Work out how many lines in the entries below include the word "style". Give nothing but the number.
Data supplied section start
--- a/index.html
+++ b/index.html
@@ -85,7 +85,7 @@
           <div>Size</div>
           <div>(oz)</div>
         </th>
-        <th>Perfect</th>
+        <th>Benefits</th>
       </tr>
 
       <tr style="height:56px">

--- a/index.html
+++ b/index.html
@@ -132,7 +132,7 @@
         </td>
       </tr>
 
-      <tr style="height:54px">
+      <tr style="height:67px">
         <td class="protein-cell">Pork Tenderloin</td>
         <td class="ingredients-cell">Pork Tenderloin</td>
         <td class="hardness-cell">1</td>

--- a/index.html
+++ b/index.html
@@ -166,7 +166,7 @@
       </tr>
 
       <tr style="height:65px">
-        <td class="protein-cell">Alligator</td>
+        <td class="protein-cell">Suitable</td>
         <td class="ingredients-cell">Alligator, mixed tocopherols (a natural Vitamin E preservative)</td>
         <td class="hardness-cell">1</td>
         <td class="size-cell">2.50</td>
Data supplied section end
Data supplied section start
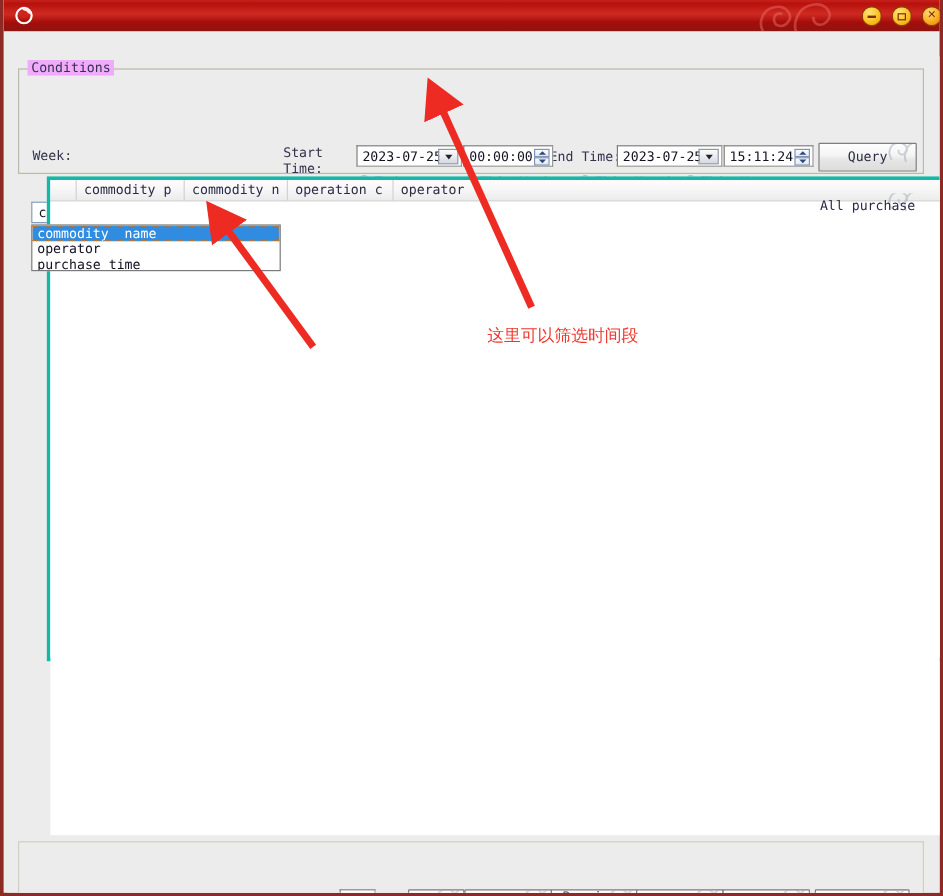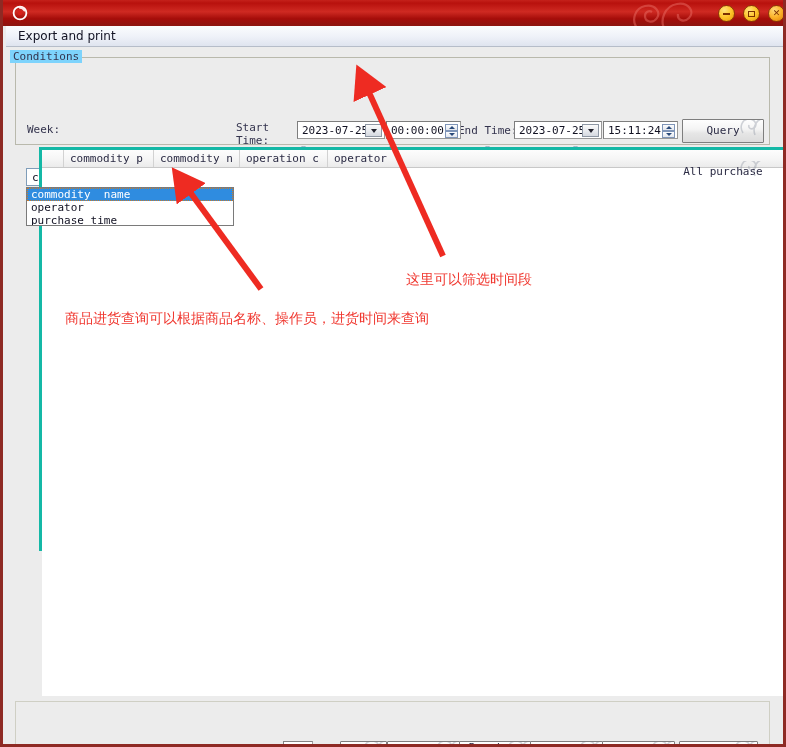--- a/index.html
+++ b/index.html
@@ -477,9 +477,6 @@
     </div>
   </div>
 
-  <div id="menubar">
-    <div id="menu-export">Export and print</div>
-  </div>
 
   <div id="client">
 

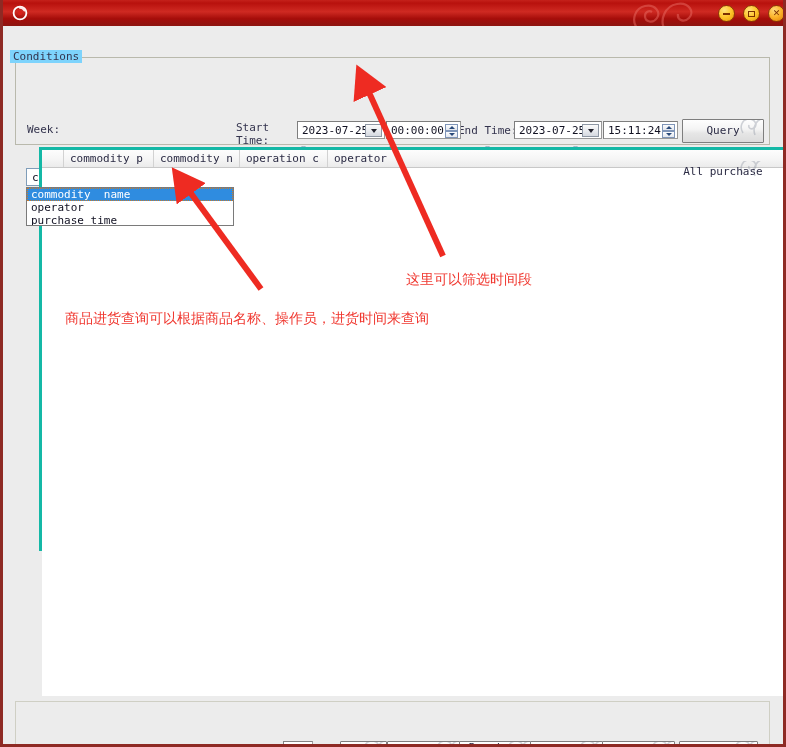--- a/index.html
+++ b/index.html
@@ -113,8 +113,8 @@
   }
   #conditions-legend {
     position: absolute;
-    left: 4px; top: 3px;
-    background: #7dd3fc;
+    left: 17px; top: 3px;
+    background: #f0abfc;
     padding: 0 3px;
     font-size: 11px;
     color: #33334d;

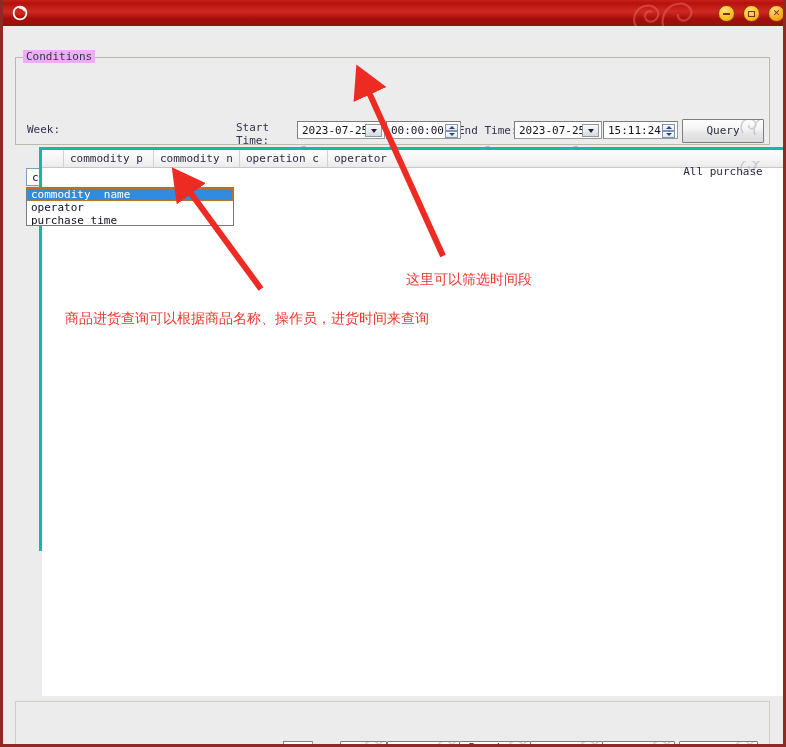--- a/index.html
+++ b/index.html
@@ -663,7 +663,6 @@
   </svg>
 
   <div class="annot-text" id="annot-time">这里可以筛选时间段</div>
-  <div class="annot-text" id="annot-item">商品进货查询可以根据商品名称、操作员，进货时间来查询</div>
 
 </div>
Data supplied section end
The completed task:
4